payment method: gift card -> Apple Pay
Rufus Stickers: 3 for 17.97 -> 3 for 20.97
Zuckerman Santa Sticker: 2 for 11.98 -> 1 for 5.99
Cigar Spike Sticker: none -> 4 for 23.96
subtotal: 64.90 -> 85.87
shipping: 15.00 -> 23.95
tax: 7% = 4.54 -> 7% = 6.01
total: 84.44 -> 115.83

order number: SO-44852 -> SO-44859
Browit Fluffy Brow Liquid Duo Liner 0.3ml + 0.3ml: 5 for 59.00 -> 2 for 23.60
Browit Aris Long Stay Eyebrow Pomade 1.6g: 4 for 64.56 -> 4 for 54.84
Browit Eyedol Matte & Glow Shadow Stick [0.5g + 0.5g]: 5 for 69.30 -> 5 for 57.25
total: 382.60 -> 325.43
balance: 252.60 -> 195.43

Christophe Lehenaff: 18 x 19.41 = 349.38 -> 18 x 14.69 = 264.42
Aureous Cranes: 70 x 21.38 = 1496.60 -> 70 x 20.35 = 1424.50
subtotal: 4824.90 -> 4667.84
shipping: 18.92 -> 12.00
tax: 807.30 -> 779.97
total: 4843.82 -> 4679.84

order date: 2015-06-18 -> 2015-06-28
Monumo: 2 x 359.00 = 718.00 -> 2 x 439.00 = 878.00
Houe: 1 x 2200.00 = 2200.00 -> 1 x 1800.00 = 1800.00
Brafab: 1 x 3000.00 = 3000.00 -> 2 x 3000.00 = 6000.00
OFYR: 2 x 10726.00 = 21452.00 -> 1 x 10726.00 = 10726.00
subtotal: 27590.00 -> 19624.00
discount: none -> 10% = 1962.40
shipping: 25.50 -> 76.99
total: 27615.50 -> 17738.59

- Problem: Copy every line of the material in which the word "Browit" occurs.

- Task output:
Browit Fluffy Brow Liquid Duo Liner 0.3ml + 0.3ml: 5 for 59.00 -> 2 for 23.60
Browit Aris Long Stay Eyebrow Pomade 1.6g: 4 for 64.56 -> 4 for 54.84
Browit Eyedol Matte & Glow Shadow Stick [0.5g + 0.5g]: 5 for 69.30 -> 5 for 57.25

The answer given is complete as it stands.